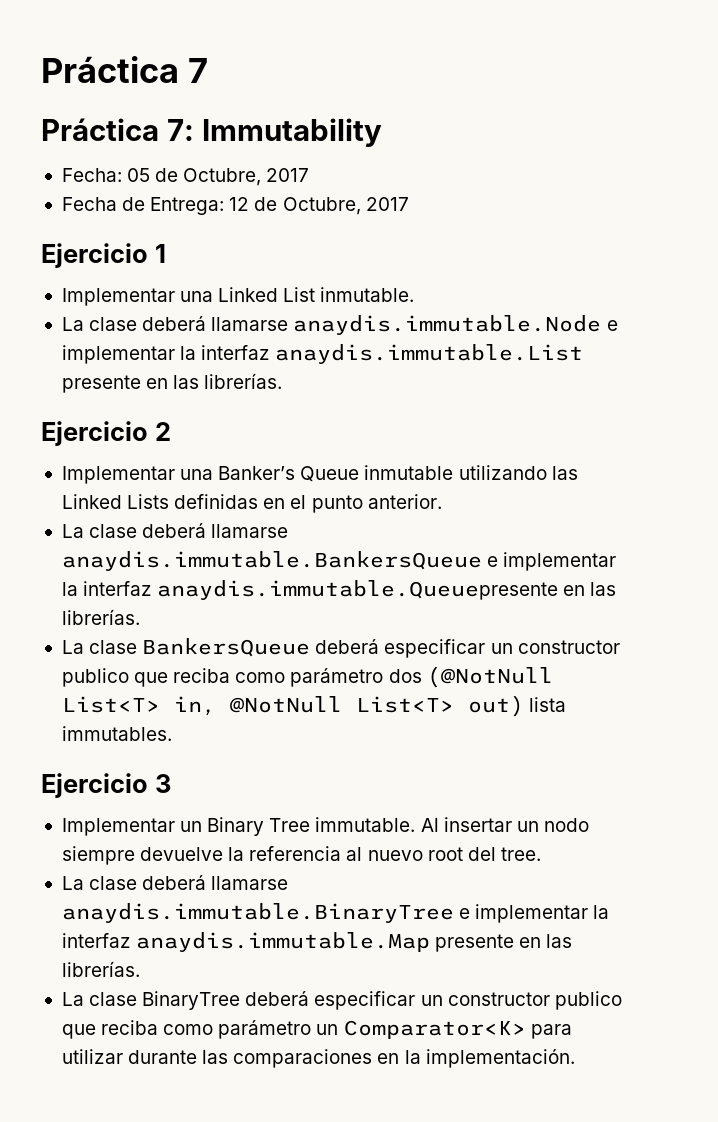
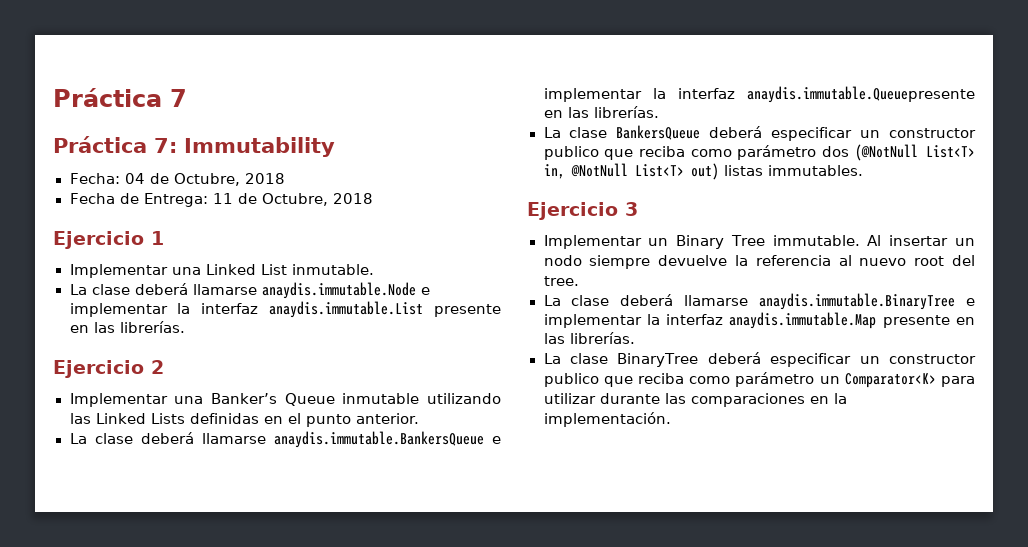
- Fecha: 05 de Octubre, 2017
+ Fecha: 04 de Octubre, 2018
- Fecha de Entrega: 12 de Octubre, 2017
+ Fecha de Entrega: 11 de Octubre, 2018
- La clase BankersQueue deberá especificar un constructor publico que reciba como parámetro dos (@NotNull List<T> in, @NotNull List<T> out) lista immutables.
+ La clase BankersQueue deberá especificar un constructor publico que reciba como parámetro dos (@NotNull List<T> in, @NotNull List<T> out) listas immutables.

--------

● Requirement
Search the records above for "clase". Copy each line where it is found.

● Task answer
- La clase BankersQueue deberá especificar un constructor publico que reciba como parámetro dos (@NotNull List<T> in, @NotNull List<T> out) lista immutables.
+ La clase BankersQueue deberá especificar un constructor publico que reciba como parámetro dos (@NotNull List<T> in, @NotNull List<T> out) listas immutables.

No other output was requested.